Tomas Alfredson’s The Snowman

There’s no nice way to put this: Tomas Alfredson’s The Snowman is a fucking embarrassing mess of a film. It frequently looks very beautiful but stunning snowy visuals can only get you so far in a film whose story is so jagged it’s borderline nonexistent. Based on an airport thriller novel, this tries to be a grisly murder mystery in the vein of Fincher’s Girl With The Dragon Tattoo or something and ends up stumbling over its own lopsided narrative, getting lost in a sea of serial killer cliches and providing a host of excellent actors with basically jack shit to do.

Michael Fassbender is Detective Harry Hole (snicker), hard bitten Oslo lawman who comes across a serial murderer who leaves victim’s bloody scarves wrapped around an eerie looking snowman. So begins an impenetrable investigation dating decades back and relating (somehow) to a bunch of characters whose involvement just seems out of nowhere really. There’s a set of twins played by Chloe Sevigny, who always picks edgy, boundary pushing roles but seems listless and lost here. J.K. Simmons shows up briefly with a horrendous Norwegian accent as the police captain overseeing the case. Others meander in and out including Rebecca Ferguson, James D’arcy, Toby Jones, Adrian Dunbar and Charlotte Gainsbourg. Oh yeah and Val Kilmer too, playing a cop in flashbacks who lost his mind trying to find this killer, with godawful dubbing over his voice. At one point he actually steps out his office window and paces out onto a ledge like he wants nothing more than to escape this train wreck of a film. What a cast, just thrown to the winds.
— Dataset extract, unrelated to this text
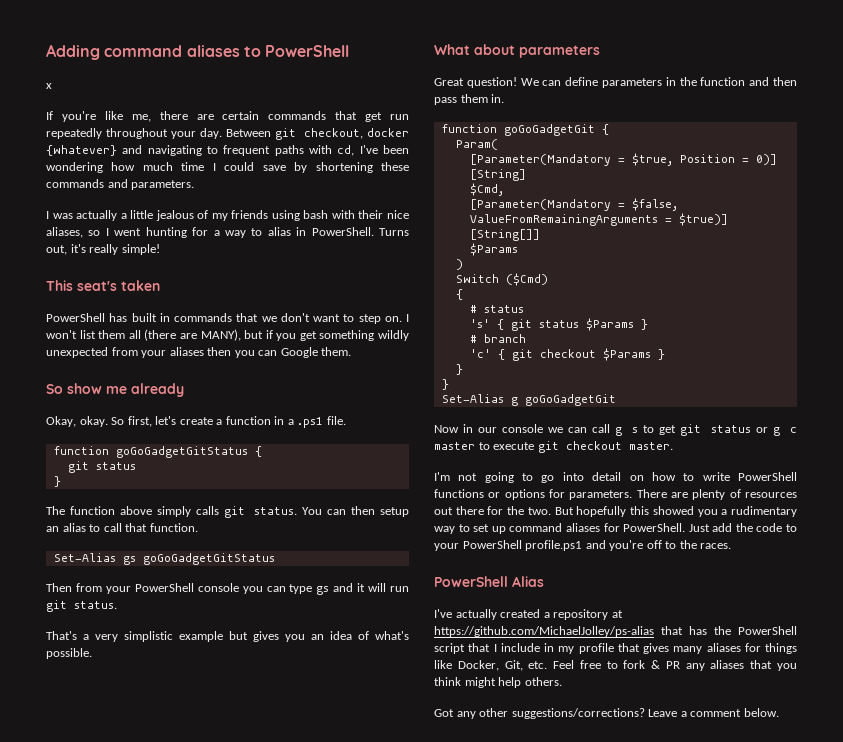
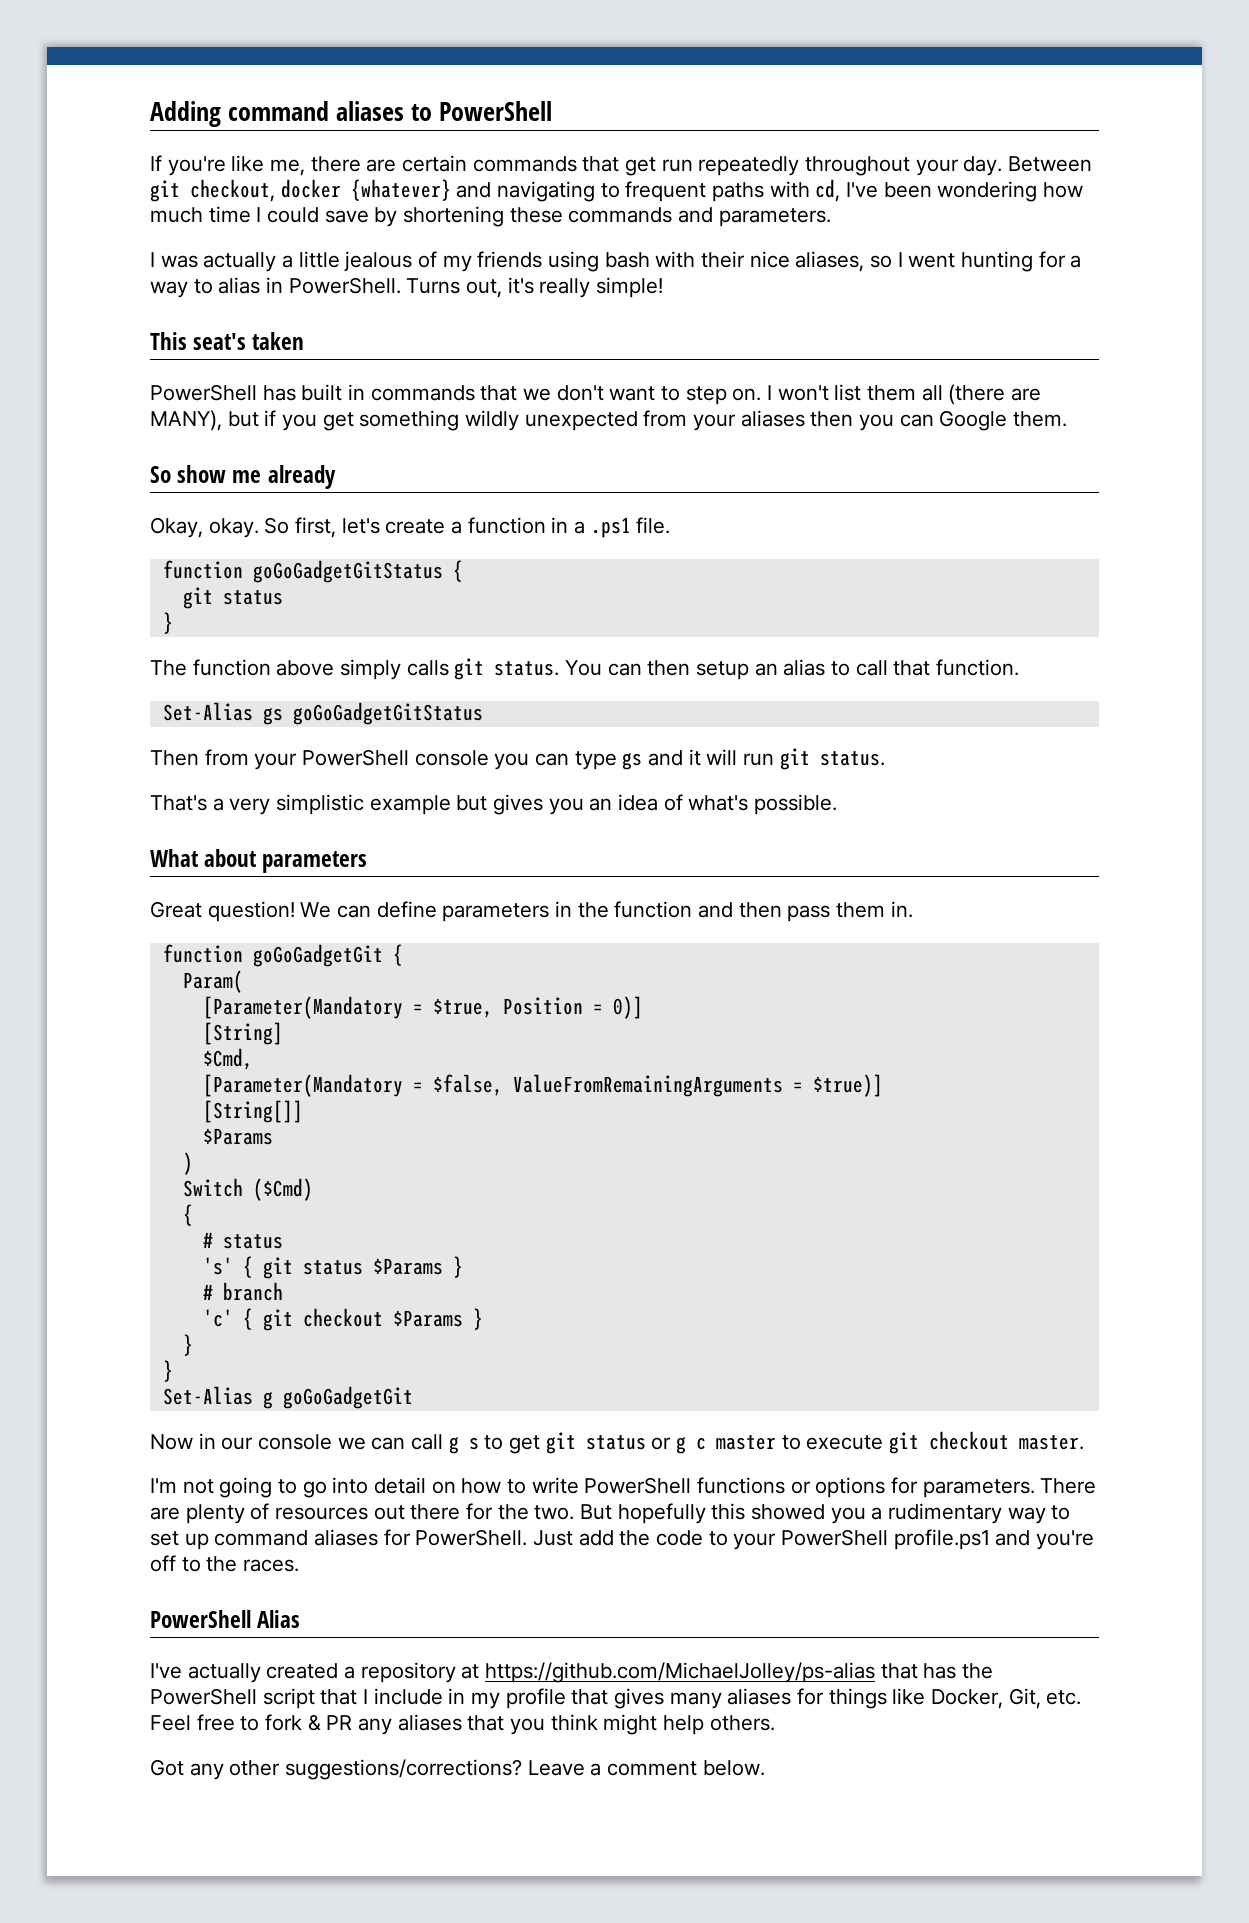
- x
I remember when the trailer for this came out, I couldn’t have been more excited for it. Snowy setting, eerie serial killer mystery, hard boiled cop with his own demons, I mean it’s so much up my alley it was practically knocking on my door. I answered by seeing the thing finally and wish I just stayed inside. The resulting film seems like it was thrown into a snowblower for editing and just launched across a field for release with little thought for character, incident, motivation, suspense or anything remotely engaging. It’s a shame because up until this, Alfredson’s track record was pretty impeccable. A straight up dud.